*How to complete this task:*
Answer with a single number: the count of lines below that hold "none".

□ □ □

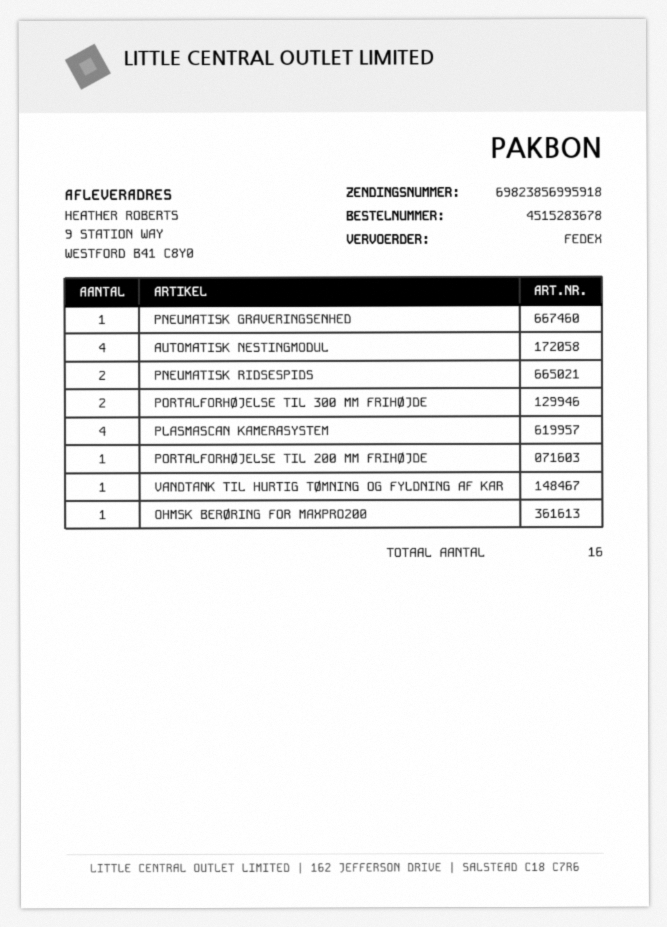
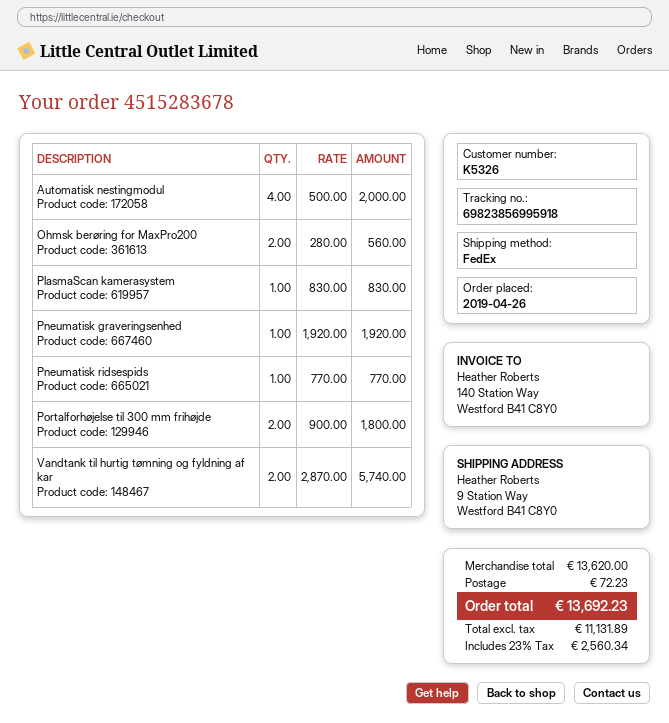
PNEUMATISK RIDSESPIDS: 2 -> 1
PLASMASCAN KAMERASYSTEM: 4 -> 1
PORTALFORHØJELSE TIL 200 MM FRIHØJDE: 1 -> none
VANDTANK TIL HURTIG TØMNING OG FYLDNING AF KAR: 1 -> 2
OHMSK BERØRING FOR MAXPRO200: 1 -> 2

□ □ □

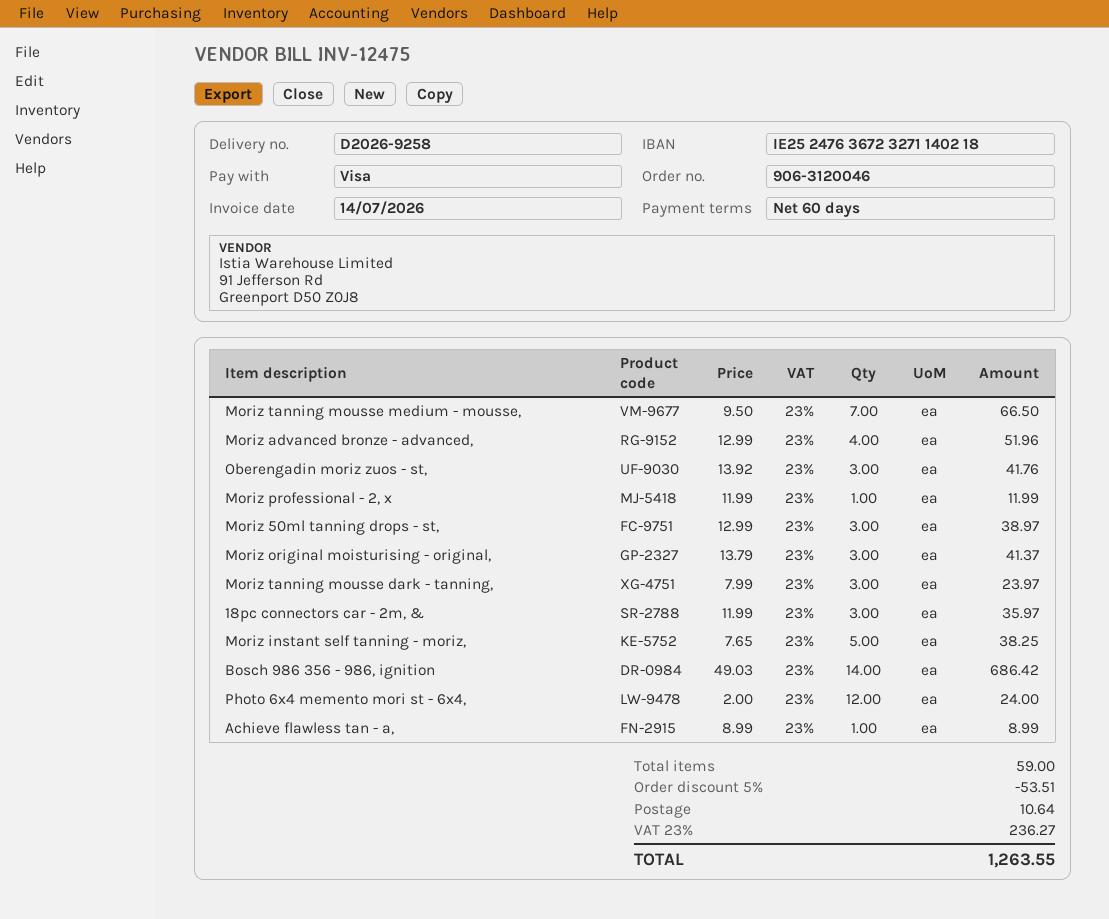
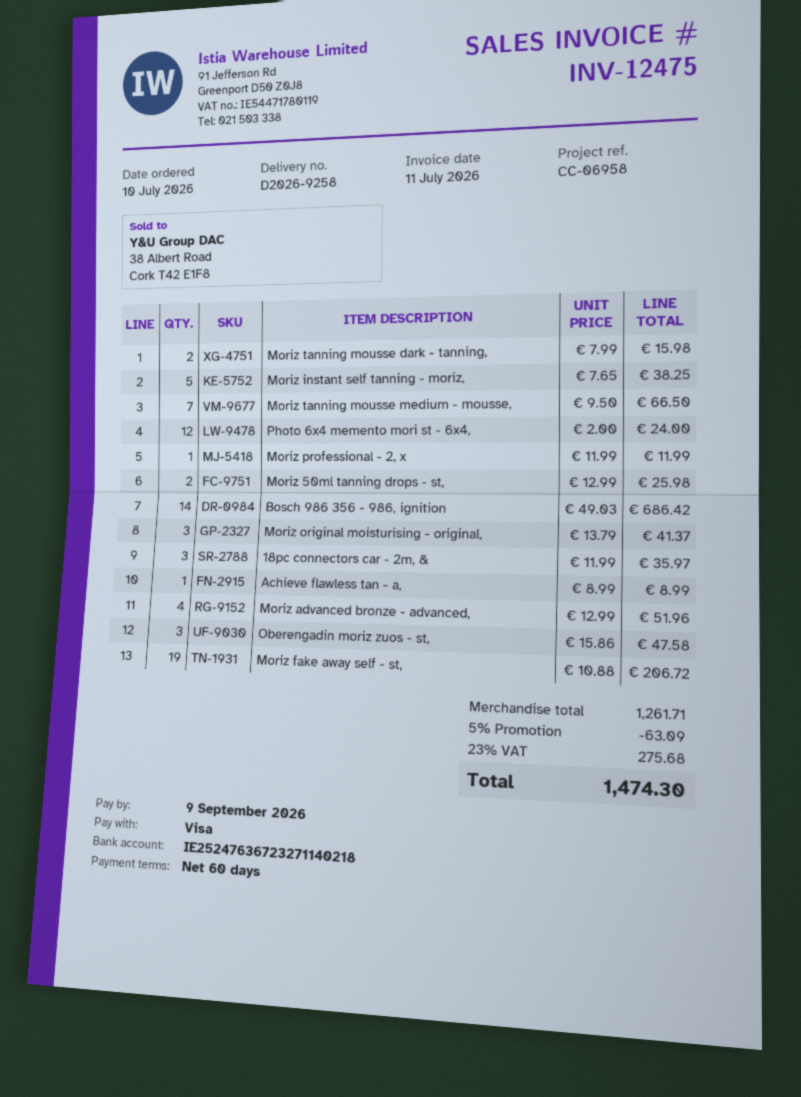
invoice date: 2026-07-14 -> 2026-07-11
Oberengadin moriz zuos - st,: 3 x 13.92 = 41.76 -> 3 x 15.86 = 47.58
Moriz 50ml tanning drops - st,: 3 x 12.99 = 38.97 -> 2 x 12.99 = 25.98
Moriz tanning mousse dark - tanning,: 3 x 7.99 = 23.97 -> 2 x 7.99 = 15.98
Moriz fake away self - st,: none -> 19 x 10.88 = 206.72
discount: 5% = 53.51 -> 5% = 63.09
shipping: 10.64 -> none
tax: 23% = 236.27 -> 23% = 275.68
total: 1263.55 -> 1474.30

□ □ □

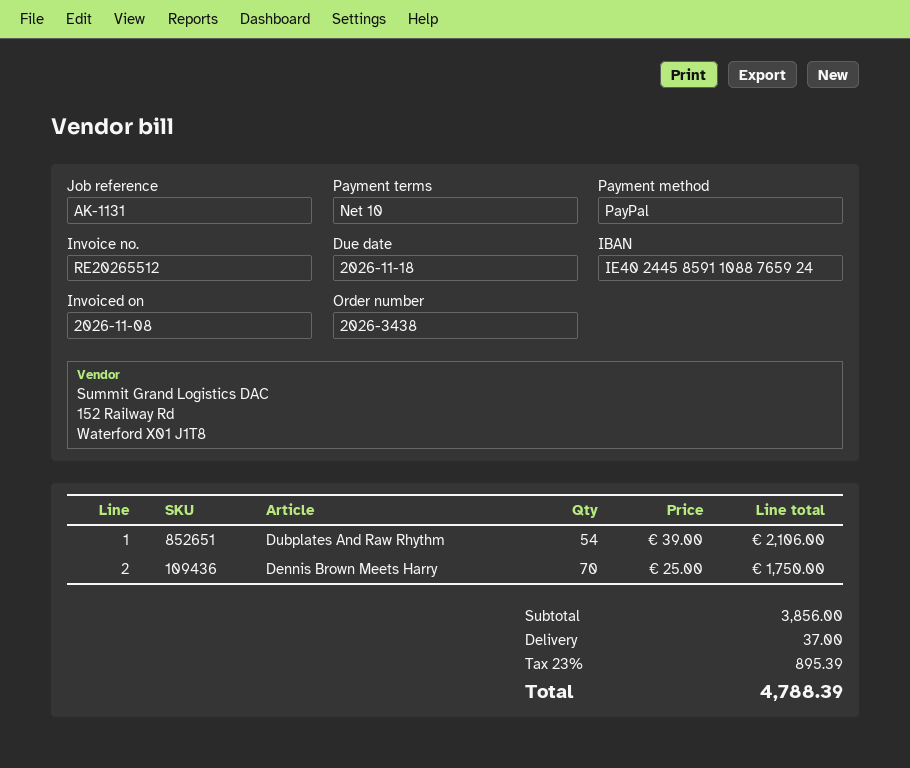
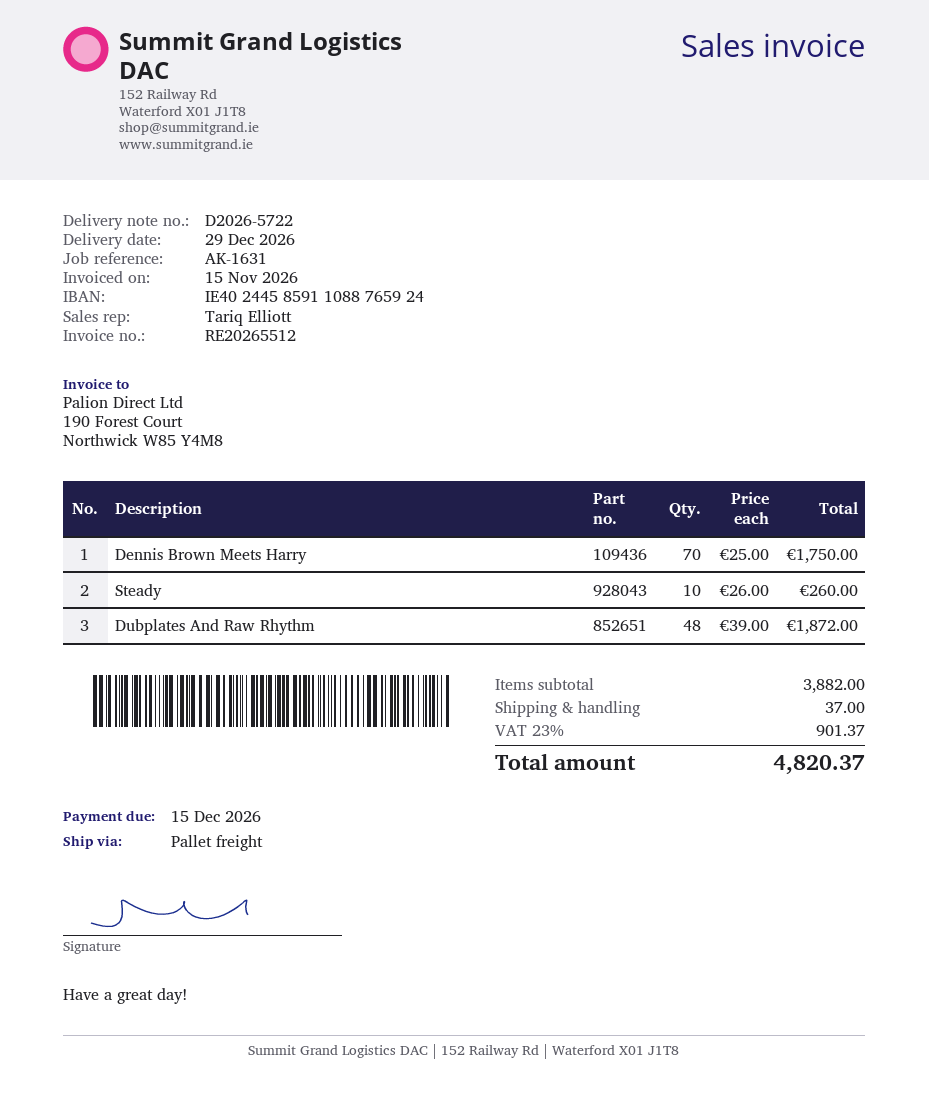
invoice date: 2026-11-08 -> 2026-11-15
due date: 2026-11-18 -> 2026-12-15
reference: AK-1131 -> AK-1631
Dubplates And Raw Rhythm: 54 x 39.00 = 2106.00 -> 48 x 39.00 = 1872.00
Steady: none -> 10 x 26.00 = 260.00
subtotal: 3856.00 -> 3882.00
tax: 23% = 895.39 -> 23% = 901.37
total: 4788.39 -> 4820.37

□ □ □

*Your response:*
4